Extracted records ->
##############################

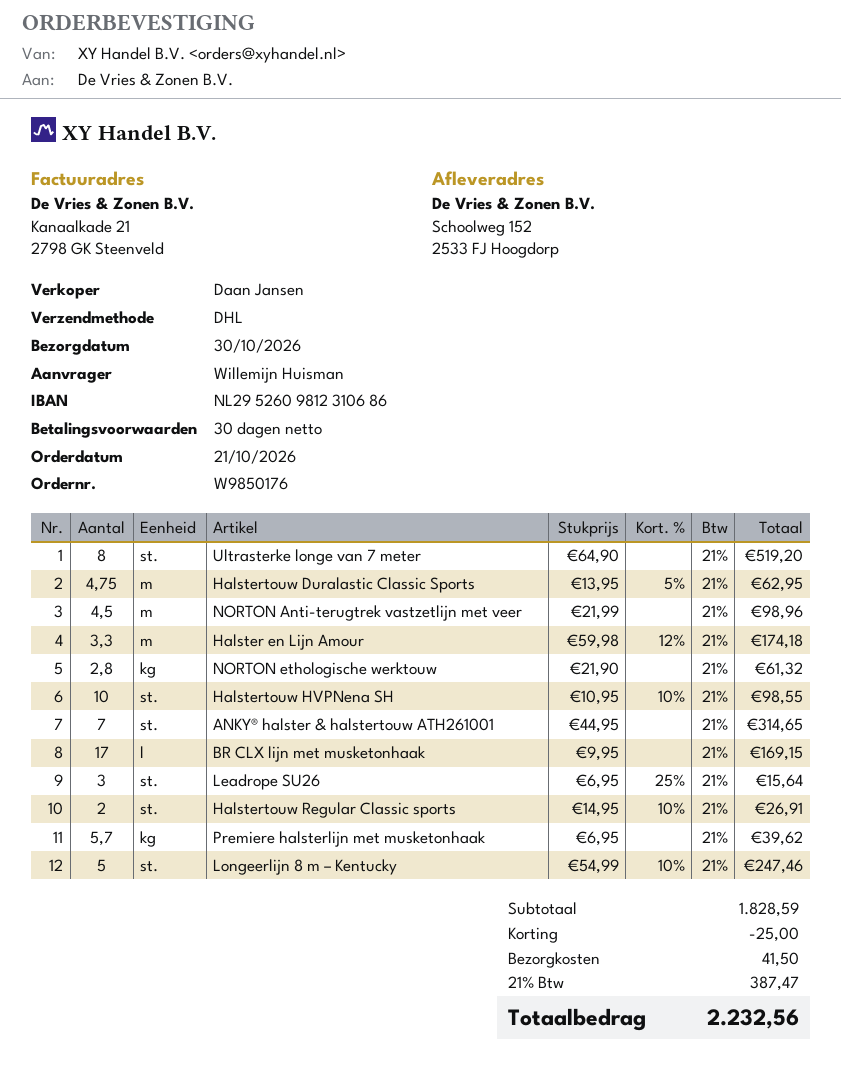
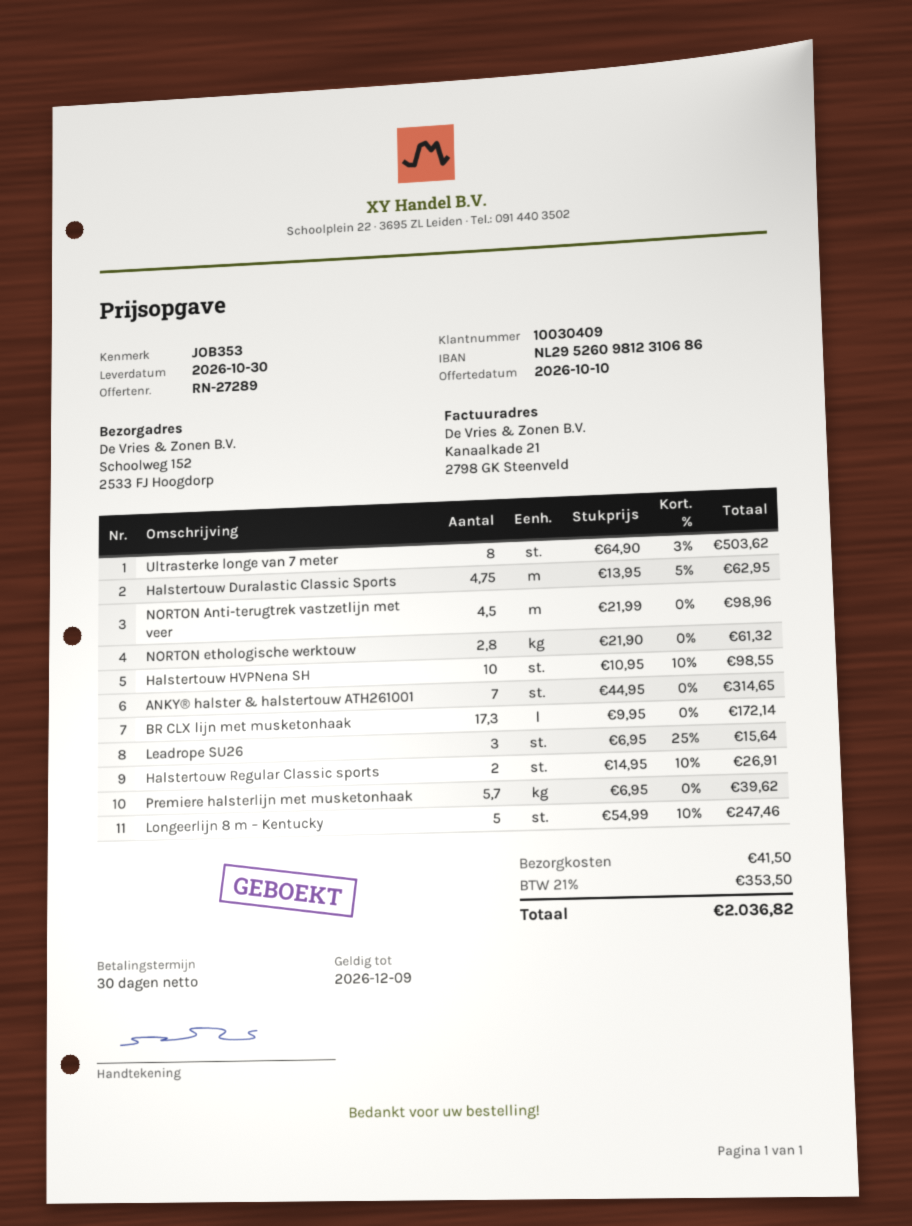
Ultrasterke longe van 7 meter: 8 x 64.90 = 519.20 -> 8 x 64.90 - 3% = 503.62
Halster en Lijn Amour: 3.3 x 59.98 - 12% = 174.18 -> none
BR CLX lijn met musketonhaak: 17 x 9.95 = 169.15 -> 17.3 x 9.95 = 172.14
discount: 25.00 -> none
tax: 21% = 387.47 -> 21% = 353.50
total: 2232.56 -> 2036.82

##############################

Task requirements -> Collect from the data above every line that includes "none".

Solution below ->
Halster en Lijn Amour: 3.3 x 59.98 - 12% = 174.18 -> none
discount: 25.00 -> none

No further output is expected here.